On November 13, the U.S. Department of Energy (DOE) released the latest edition of its Pathways to Commercial Liftoff Report on Sustainable Aviation Fuel (SAF). The report is meant to provide an overview of the current SAF market landscape as well as actions needed to bring the technology to scale.
As the aviation sector looks to reduce its carbon footprint, electric and hydrogen planes have an important role, particularly with smaller planes and shorter flight distances. However, to achieve broader decarbonization, SAF offers a promising solution to reducing emissions in long-haul aviation. In the latest edition of its Pathways to Commercial Liftoff series, DOE explored how SAF can be scaled to meet the growing demand for lower carbon alternatives to jet fuel.
SAF refers to biofuels used to power aircraft that has similar properties to conventional jet fuel but with a smaller carbon footprint.

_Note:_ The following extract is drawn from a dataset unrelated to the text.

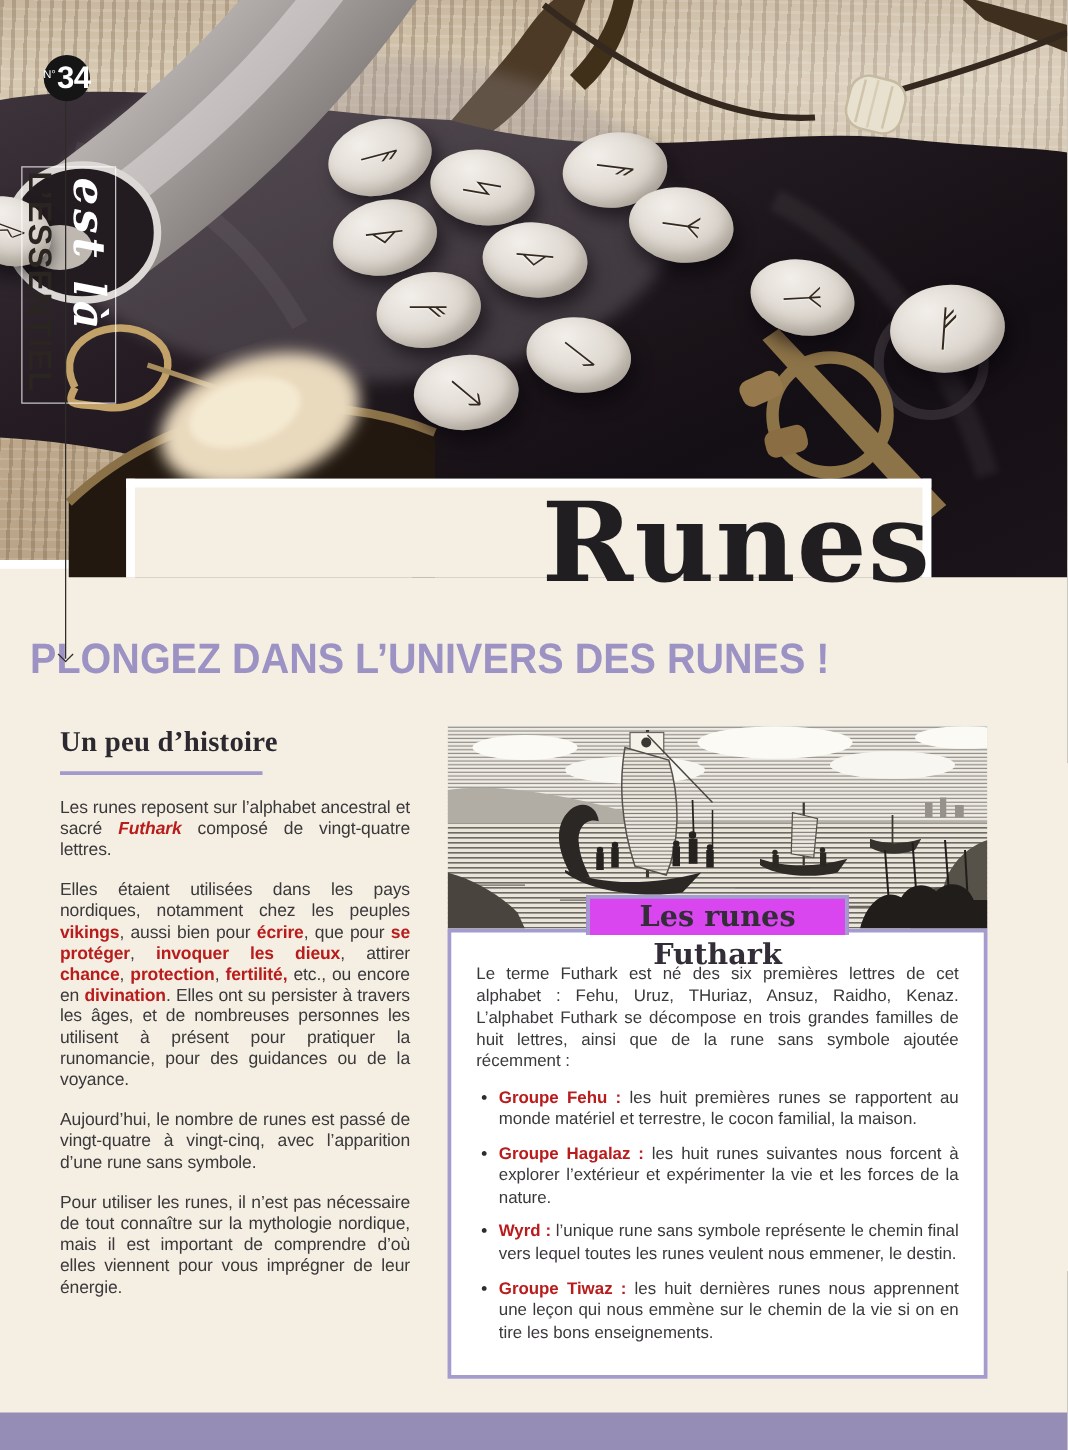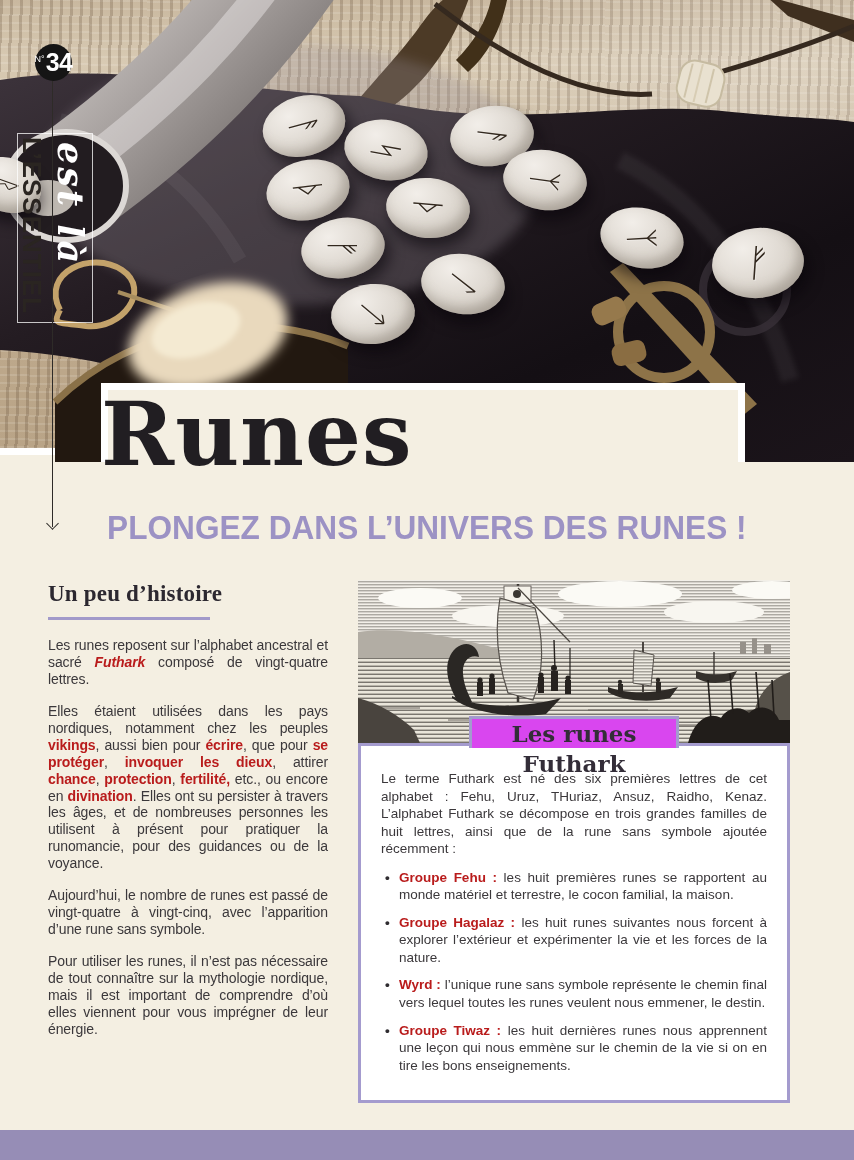"Runes" .runes-title { text-align: left -> right }
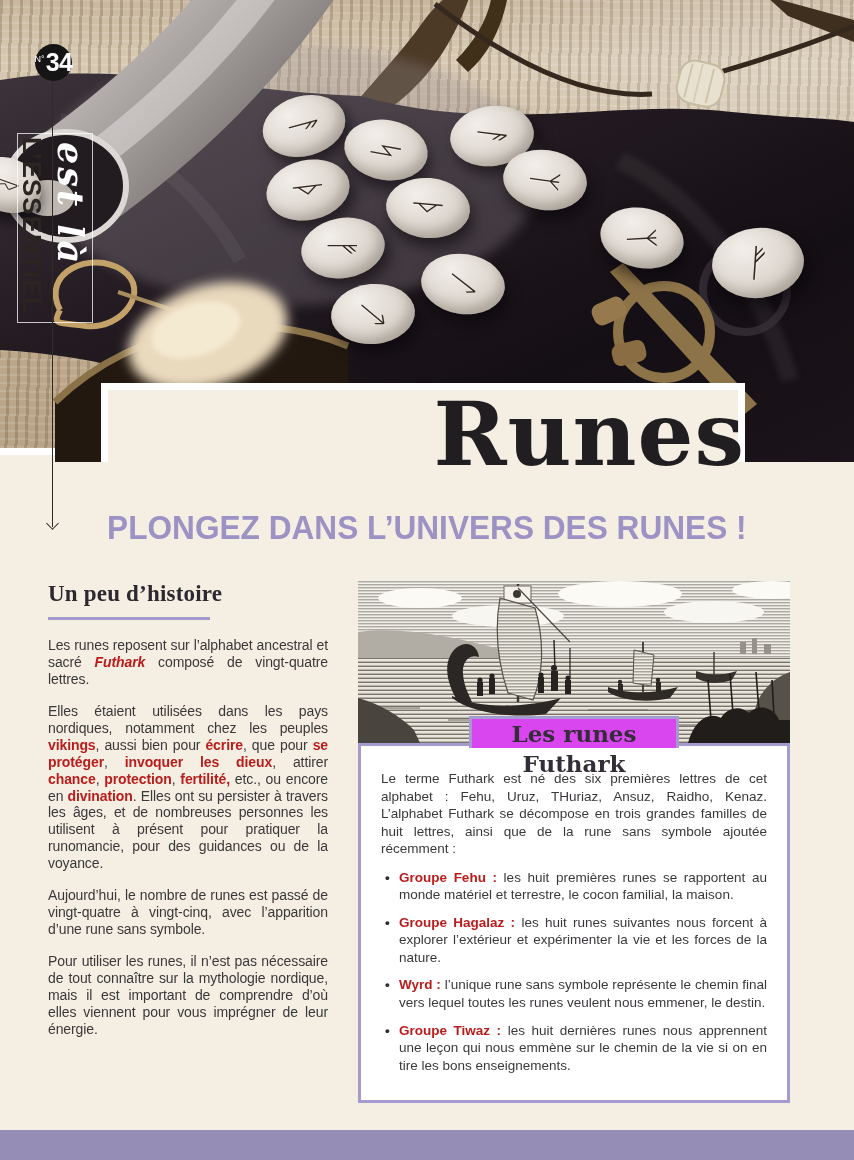"PLONGEZ DANS L’UNIVERS DES RUNES" .subtitle-row { text-align: center -> none }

Chemically, it is similar to fossil jet fuel, and it can be transported, stored, and burned nearly identically. However, unlike fossil jet fuel made from kerosene, SAF is made from biomass, waste or clean synthetic resources. Depending on the feedstock and technologies used to produce it, SAF can reduce life cycle GHG emissions dramatically compared to conventional jet fuel.
Hydrogen serves a dual role, functioning as a critical input in SAF production pathways such as Power-to-Liquid (PtL) and as a potential fuel source for short-haul flights. As such, growing the SAF market allows for the growth of the hydrogen market at large.
Key Points:
1. Hydrogen in SAF Production
The PtL pathway uses green hydrogen and captured CO2 to create SAF with minimal emissions when powered by clean electricity and direct air capture.
PtL is energy-intensive, requiring 100 kWh per gallon of SAF, and is dependent on the 45V hydrogen tax credit to offset high hydrogen costs ($5-7/kg).
2. Challenges of Hydrogen in SAF Production
SAF production requires significantly more hydrogen per gallon than renewable diesel (RD) and delivers lower carbon efficiency, making Hydro processed Esters and Fatty Acids (HEFA) facilities producing SAF 86% less efficient than those producing RD.
HEFA, the only commercially proven SAF production pathway, faces higher costs relative to RD, and highlights the need for policy-driven incentives and long-term agreements to drive scalability.
3. Policy and Market Support
International coordination on hydrogen-related SAF standards, carbon accounting, and feedstocks is crucial for global scalability.
DOE loan commitments and incentives like 45V, 45Y, and 48E are pivotal to reducing SAF production costs and fostering hydrogen adoption.
Conclusion:
Hydrogen can play a vital role in decarbonizing aviation through SAF production and as a potential fuel for short-haul flights. Strategic incentives including 45V, alongside further R&D funding and state-level incentives will be crucial to reduce not only the cost of hydrogen, but various derivatives like SAF to make them more economical.